Мы сели за стеклянный столик перед большим, во всю стену, окном. Даже меню здесь было пропечатано черными буквами на прозрачных листах. Нарциссический бар, где платишь за удовольствие подцепить самого себя. Все непрозрачное непременно должно быть, в таком случае, хромированным.

Неотражающие предметы должны почти перестать существовать, чтобы быть допущенными в это пространство.

Рейнхард поймал мой взгляд.

— Разрыв между самовлюбленными фантазиями и самоуничижением, почти полным уничтожением себя, прозрачностью. Идеальный проект нарциссической личности.

— Такой, как ты?

— С чего бы еще мне так любить этот ресторан?

Он продолжал мои мысли, легко подхватывал то, чего я еще даже не сказала. И мне нравилось с ним разговаривать.

— Ах да, — сказал Рейнхард. — Здесь невероятный айсвайн.

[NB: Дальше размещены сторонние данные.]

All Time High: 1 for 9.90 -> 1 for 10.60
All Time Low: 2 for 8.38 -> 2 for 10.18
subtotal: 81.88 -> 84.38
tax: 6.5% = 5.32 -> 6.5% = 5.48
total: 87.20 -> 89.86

Он щелкнул пальцами, подзывая официанта. Молодой человек в строгом, безупречно идущем ему костюме, оказался рядом так быстро, что я засомневалась в его физической реальности. Рейнхард заказал айсвайн и шампанское, и то и другое называлось мудреным образом, так что я даже не была уверена, что правильно все расслышала. Еще он заказал устриц, черную икру на хлебе с маслом и какой-то прозрачный суп с морем странных ингредиентов. Больше всего этот суп был похож на дегенеративное искусство.

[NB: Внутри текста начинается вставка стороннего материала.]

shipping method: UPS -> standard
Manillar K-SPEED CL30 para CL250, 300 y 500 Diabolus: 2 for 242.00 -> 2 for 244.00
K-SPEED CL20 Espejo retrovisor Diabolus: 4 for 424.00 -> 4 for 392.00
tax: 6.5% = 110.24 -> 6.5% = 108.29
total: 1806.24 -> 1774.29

Я взяла себе салат с кроличьим мясом, самое бюджетное, что здесь подавали. Надо признаться, попробовать что-то в этом ресторане мне вправду хотелось. Салат оказался настолько вкусным, что я пожалела о том, что не заказала еще что-нибудь. Вряд ли дело было в моем так и не удавшемся завтраке. Он вправду переливался на языке оттенками вкуса, которых я прежде и не представляла. А может быть так божественно сладки были выброшенные на ветер деньги.

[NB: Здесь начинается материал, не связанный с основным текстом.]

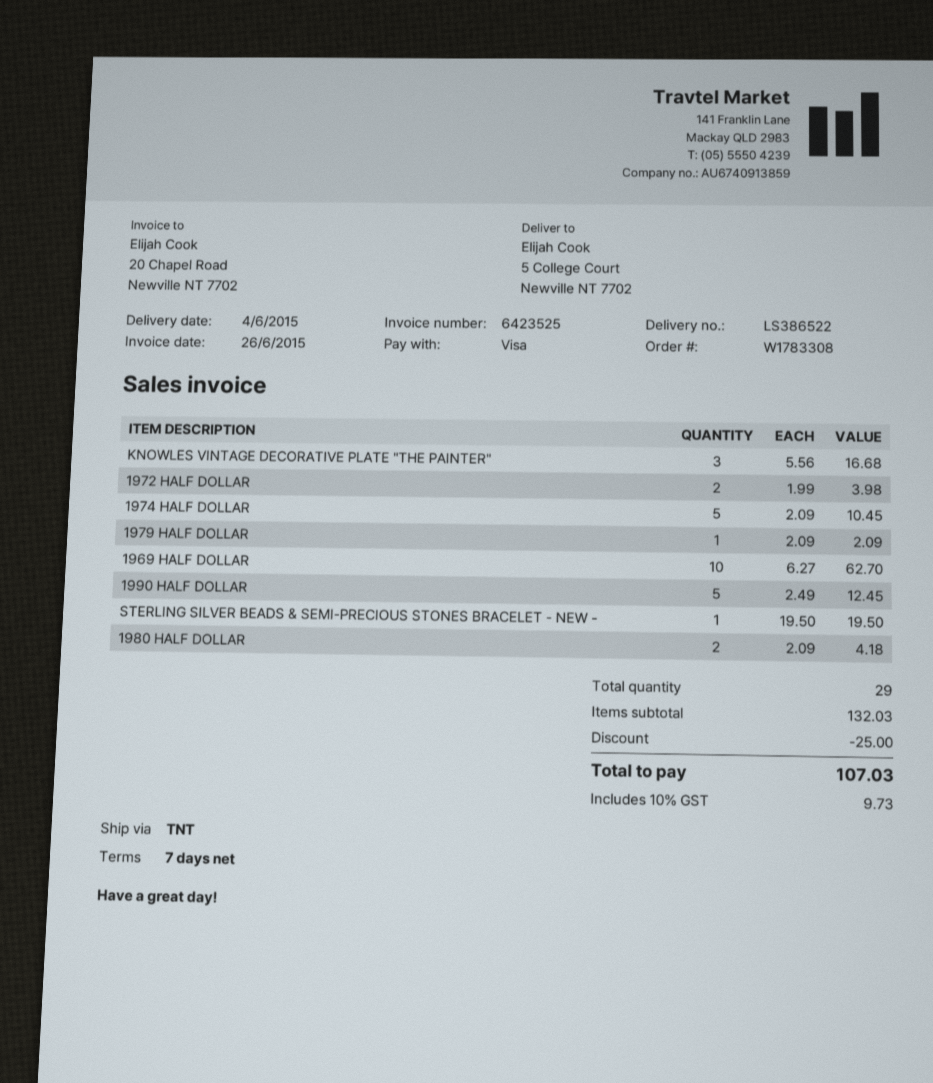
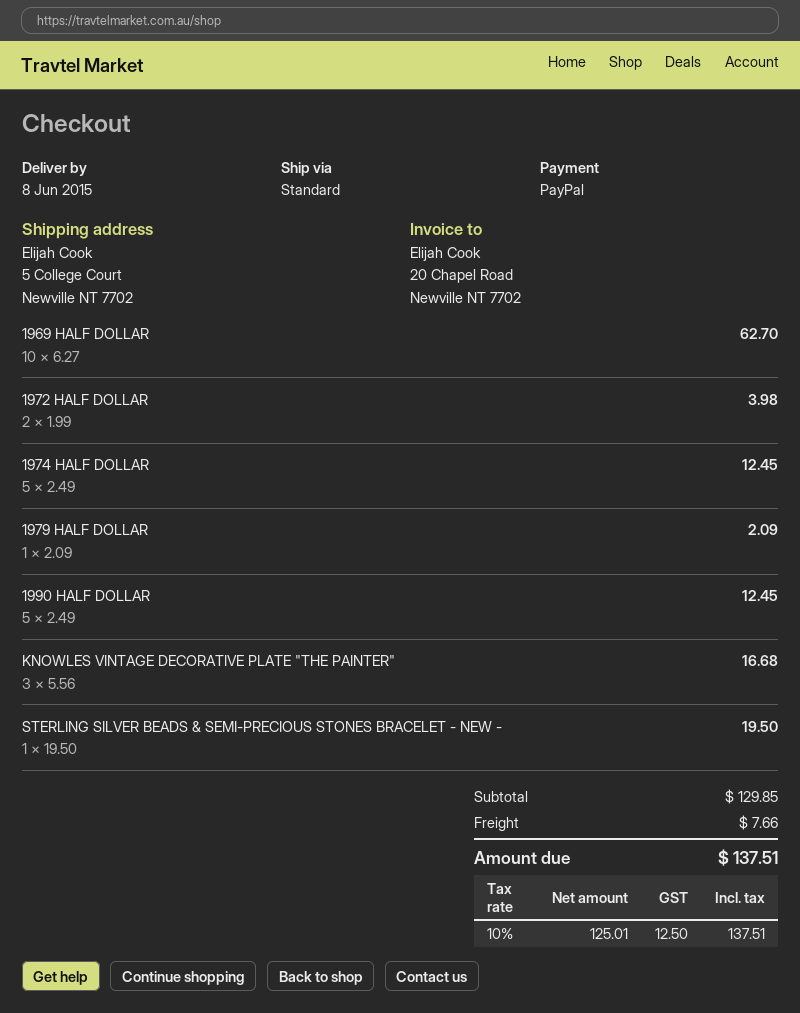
delivery date: 2015-06-04 -> 2015-06-08
payment method: Visa -> PayPal
shipping method: TNT -> standard
1974 HALF DOLLAR: 5 x 2.09 = 10.45 -> 5 x 2.49 = 12.45
1980 HALF DOLLAR: 2 x 2.09 = 4.18 -> none
subtotal: 132.03 -> 129.85
discount: 25.00 -> none
shipping: none -> 7.66
tax: 10% = 9.73 -> 10% = 12.50
total: 107.03 -> 137.51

Рейнхард ел с аппетитом, с видимым удовольствием, но предельно аккуратно, словно правила этикета были введены в него искусственным путем. Впрочем, никаких метафор — так и было. Я чувствовала себя неловко рядом с ним, поэтому делала вид, что смакую свой салат, а не боюсь наколоть на вилку что-нибудь лишнее и уронить.

— Я дошел до пункта пятнадцать в меню, — сказал он. И я вдруг узнала в этом человеке моего Рейнхарда с его патологической тягой к цикличности и крохотным ритуалам. Я улыбнулась ему.

— Что ж, однажды здесь не останется не испробованных блюд, и придется расстаться с этим местом.

Он вдруг с нежностью коснулся моего подбородка.

— Попробуй.

Он взял крохотный кусочек хлеба с маслом и икрой на нем, положил мне в рот. Наверняка, этот хлеб еще как-нибудь назывался, чтобы на язык слово ложилось так же нежно, как он.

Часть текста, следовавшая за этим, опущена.